[THE RECORDS]
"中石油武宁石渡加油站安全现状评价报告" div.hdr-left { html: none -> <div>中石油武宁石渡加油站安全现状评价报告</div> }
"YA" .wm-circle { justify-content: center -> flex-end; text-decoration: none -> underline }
...
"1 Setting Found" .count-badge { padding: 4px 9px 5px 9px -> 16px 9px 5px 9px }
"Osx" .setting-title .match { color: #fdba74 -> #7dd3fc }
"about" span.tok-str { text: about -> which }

[WHAT THIS TASK INVOLVES] Return every line of the listing that has the word "none" in it.

[FINISHED EXERCISE]
"中石油武宁石渡加油站安全现状评价报告" div.hdr-left { html: none -> <div>中石油武宁石渡加油站安全现状评价报告</div> }
"YA" .wm-circle { justify-content: center -> flex-end; text-decoration: none -> underline }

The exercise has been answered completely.